Al día siguiente, Ana Cacopardo también abrió su caja de herramientas para repasar algunas de sus grandes entrevistas en distintos formatos, desde la televisión (Historias debidas) hasta el podcast Los monstruos andan sueltos que coproducen CLACSO y elDiarioAR, y para pensar junto al público cómo se cuenta este momento histórico. Las conversaciones continuaron con Luisina Colombo y Paula Cejas, representantes de la Federación Internacional de Periodistas (FIP), que brindaron un panorama sobre las condiciones en las que trabajan los 1.300 periodistas que hoy cubren el conflicto palestino-israelí en la Franja de Gaza. Llegados desde Corrientes, Tucumán y de un pueblo vecino a Santa Teresa, respectivamente, los cronistas Eduardo Ledesma, Exequiel Svetliza y Ángeles Alemandi presentaron sus libros y vincularon su escritura con los paisajes que los rodean en su cotidiano.

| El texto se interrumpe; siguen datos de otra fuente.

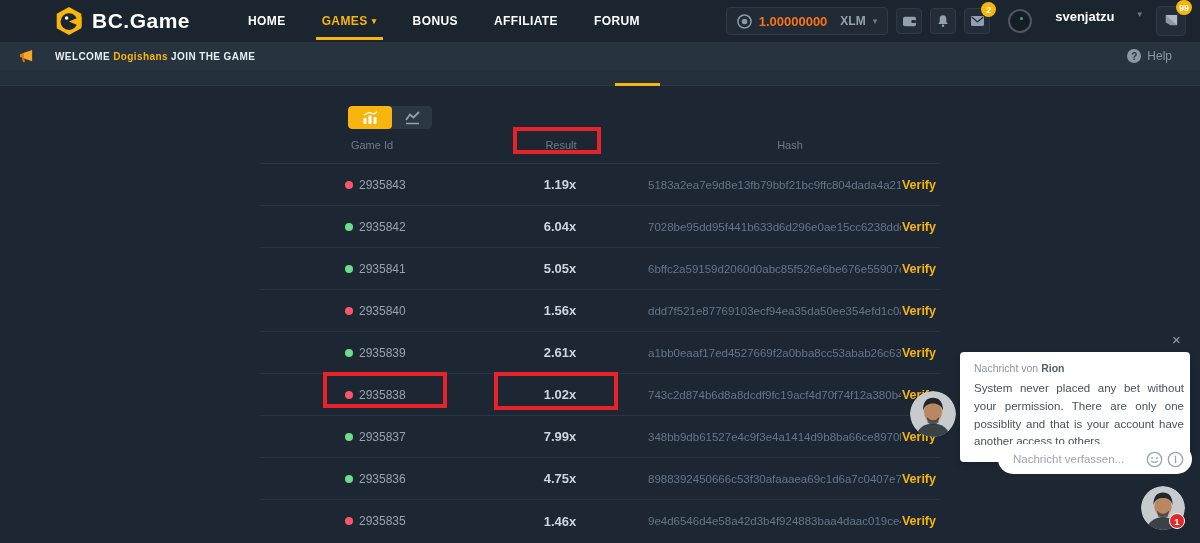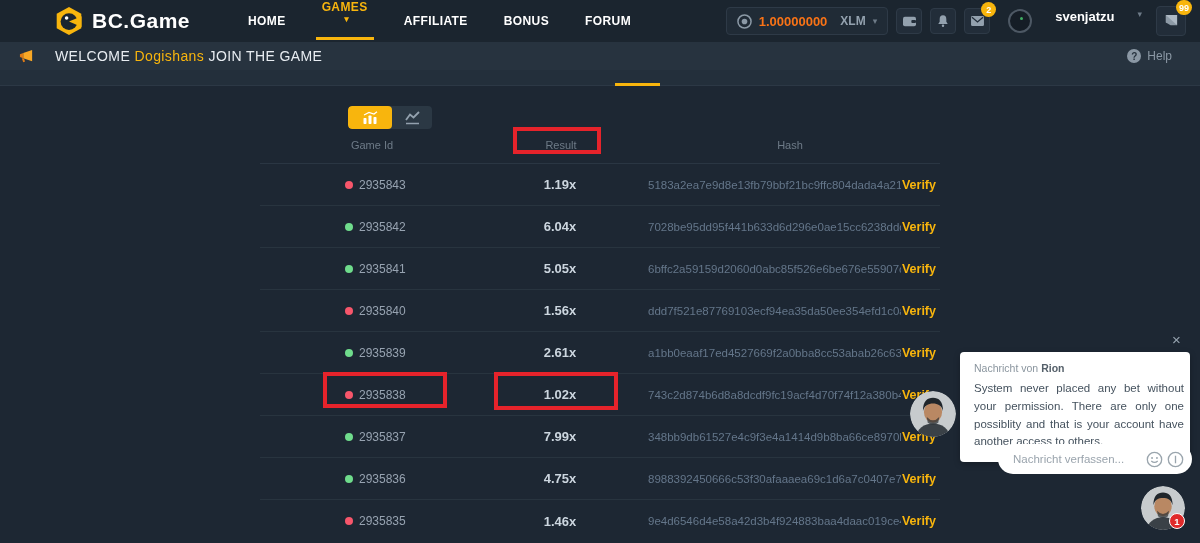--- a/index.html
+++ b/index.html
@@ -13,7 +13,7 @@
   .brand{color:#fff;font-size:21px;font-weight:bold;letter-spacing:.5px;}
   .nav-items{display:flex;align-items:center;margin-left:40px;height:56px;}
   .nav-item{position:relative;color:#fff;font-size:12px;font-weight:bold;letter-spacing:.4px;padding:0 18px;height:42px;display:flex;align-items:center;cursor:pointer;}
-  .nav-item.active{color:var(--accent,#f8b50d);flex-direction:column;}
+  .nav-item.active{color:var(--accent,#f8b50d);}
   .nav-item.active::after{content:"";position:absolute;left:12px;right:12px;bottom:2px;height:3px;background:var(--accent,#f8b50d);}
   .nav-caret{font-size:9px;margin-left:4px;color:var(--accent,#f8b50d);}
   .nav-right{margin-left:auto;display:flex;align-items:center;margin-right:14px;gap:8px;}

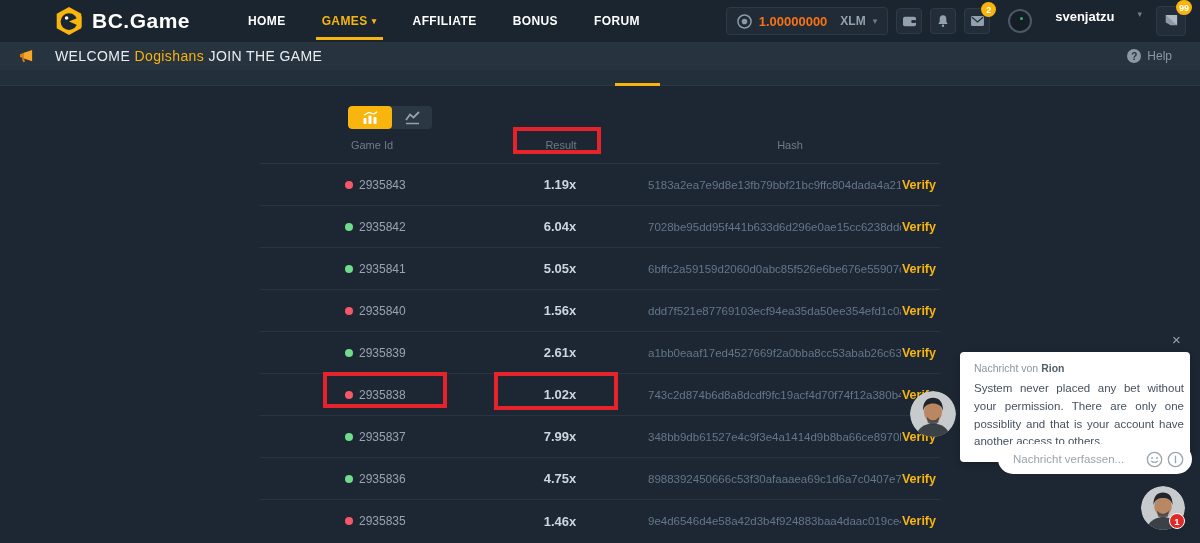--- a/index.html
+++ b/index.html
@@ -106,10 +106,10 @@
           <span class="nav-caret">▾</span>
         </div>
       <div class="nav-item">
+          <span>BONUS</span>
+        </div>
+      <div class="nav-item">
           <span>AFFILIATE</span>
-        </div>
-      <div class="nav-item">
-          <span>BONUS</span>
         </div>
       <div class="nav-item">
           <span>FORUM</span>

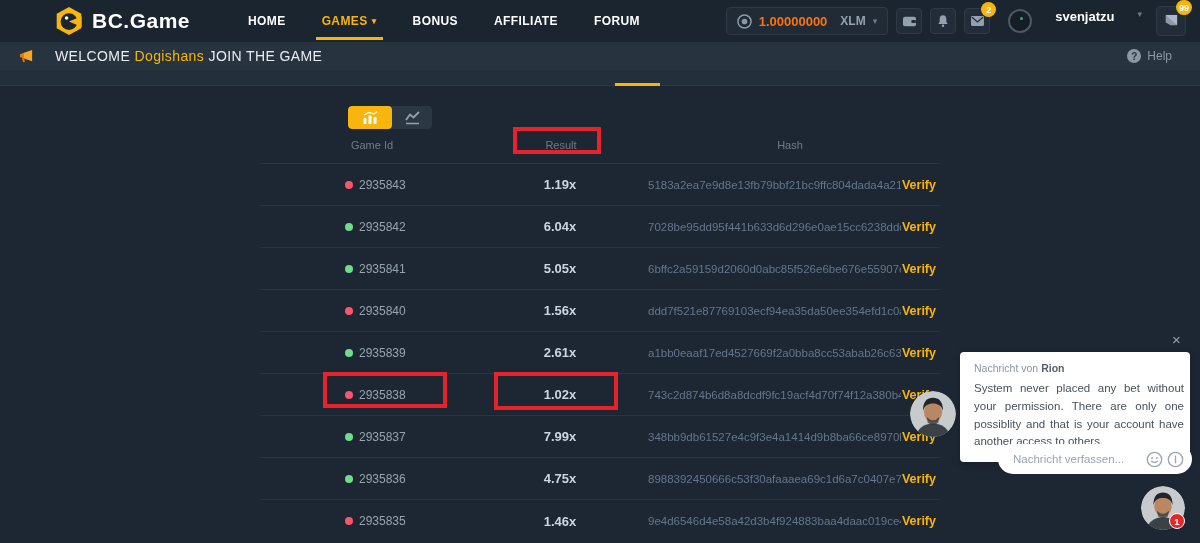--- a/index.html
+++ b/index.html
@@ -32,7 +32,7 @@
   
   .announce{position:absolute;left:0;top:42px;width:1200px;height:28px;background:#27333f;display:flex;align-items:center;z-index:9;}
   .megaphone{margin-left:18px;display:flex;}
-  .announce-text{margin-left:20px;color:#e8edf2;font-size:14px;font-weight:normal;letter-spacing:.4px;}
+  .announce-text{margin-left:20px;color:#e8edf2;font-size:10px;font-weight:bold;letter-spacing:.4px;}
   .announce-text .hl{color:var(--accent,#f8b50d);}
   .help-link{margin-left:auto;margin-right:28px;display:flex;align-items:center;gap:6px;cursor:pointer;}
   .help-circle{width:14px;height:14px;border-radius:50%;background:#8b98a5;color:#27333f;font-size:10px;font-weight:bold;display:flex;align-items:center;justify-content:center;}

Hubo, también, talleres prácticos para poner las manos en la masa de la no ficción. Emilia Erbetta y Melisa Rabanales, productoras en Argentina del podcast Radio Ambulante, enseñaron trucos y secretos para producir documentales sonoros: desde cómo encontrar la voz justa hasta aprovechar el archivo para contar buenas historias. Mientras tanto, un grupo de estudiantes de la Escuela 135 se sumó a un taller de foley. Después de descubrir cómo se hacen los ruidos y la música que solemos escuchar en una película, se encargaron de crear los efectos de sonido de un corto animado que se proyectó durante la última noche.
Recién cuando el sol bajaba, el festival finalmente desplegaba su faceta cinéfila. Cada noche hubo una selección de cortos, otra de películas dedicadas a documentar la ruralidad y un largo en competencia: la primera jornada se vio Las apariencias, un poético retrato del oeste pampeano realizado por el director argentino Nicolás Onischuk, y la segunda fue el turno de Ari, una historia de amor y vida, del catalán Ricard Mamblona, quien viajó especialmente desde España para presentar su trabajo en el PampaDoc y se llevó el primer premio. También hubo espacio para el teatro documental: en el salón de la escuela primaria del pueblo, el periodista pampeano Lautaro Bentivegna presentó El arrimado, su crónica en escena sobre el fotógrafo Juan José Gozza, apenas veinte kilómetros al norte de Guatraché, el pueblo que Gozza se dedicó a retratar. Como en cada una de las películas que se vieron durante el festival, El arrimado también recordó que las buenas historias a veces están a la vuelta de la esquina y que, incluso la más local, pequeña e íntima puede resonar con alguna fibra universal, sólo hace falta que alguien se detenga a contarla.